Problem description: Which lines run from the line with "[79,339,96,347] x: -> [64,357,86,365] x #" through the line with "[79,394,112,404] dir: ->" in the entries below? Print them exactly, both ends included, and nothing more.

Source data:
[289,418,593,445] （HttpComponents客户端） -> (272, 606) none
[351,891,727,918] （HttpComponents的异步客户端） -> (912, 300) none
* * *
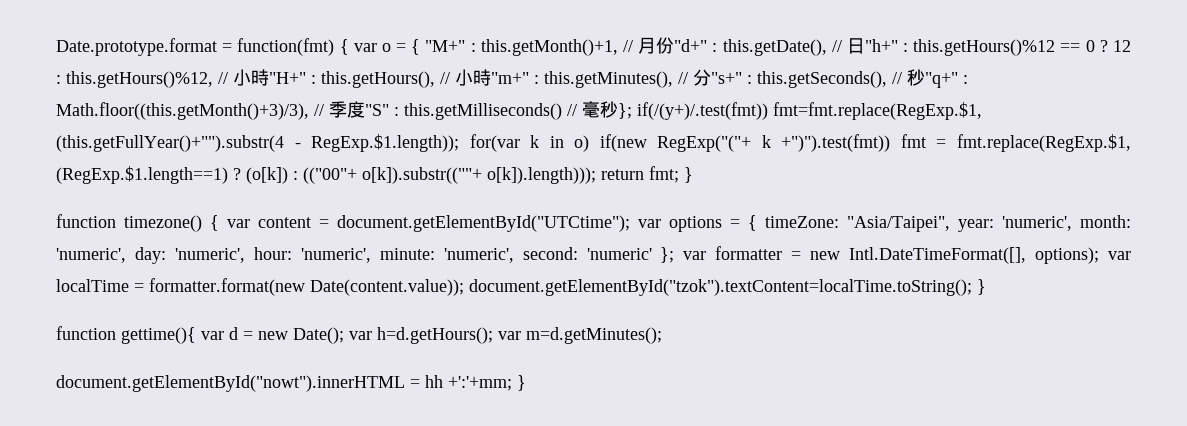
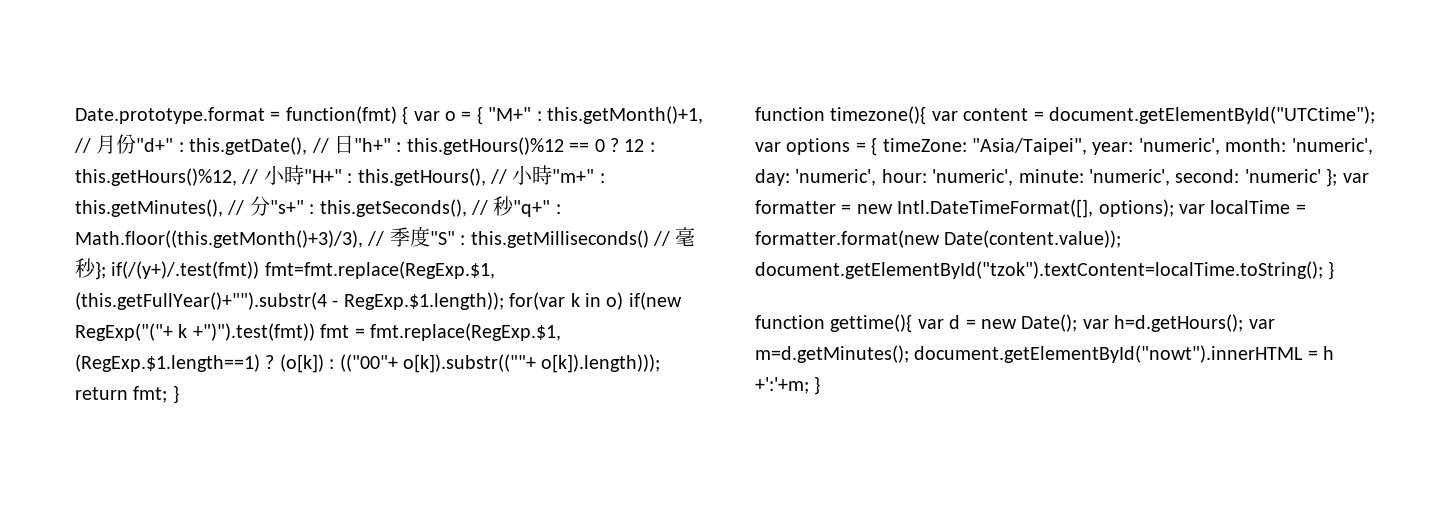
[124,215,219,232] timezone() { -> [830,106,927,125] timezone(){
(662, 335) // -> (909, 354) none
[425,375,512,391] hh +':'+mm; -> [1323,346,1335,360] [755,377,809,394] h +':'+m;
...
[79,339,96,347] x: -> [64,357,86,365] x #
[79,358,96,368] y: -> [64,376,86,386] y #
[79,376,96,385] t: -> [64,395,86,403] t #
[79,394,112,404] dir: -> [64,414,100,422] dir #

Result of this exercise:
[79,339,96,347] x: -> [64,357,86,365] x #
[79,358,96,368] y: -> [64,376,86,386] y #
[79,376,96,385] t: -> [64,395,86,403] t #
[79,394,112,404] dir: -> [64,414,100,422] dir #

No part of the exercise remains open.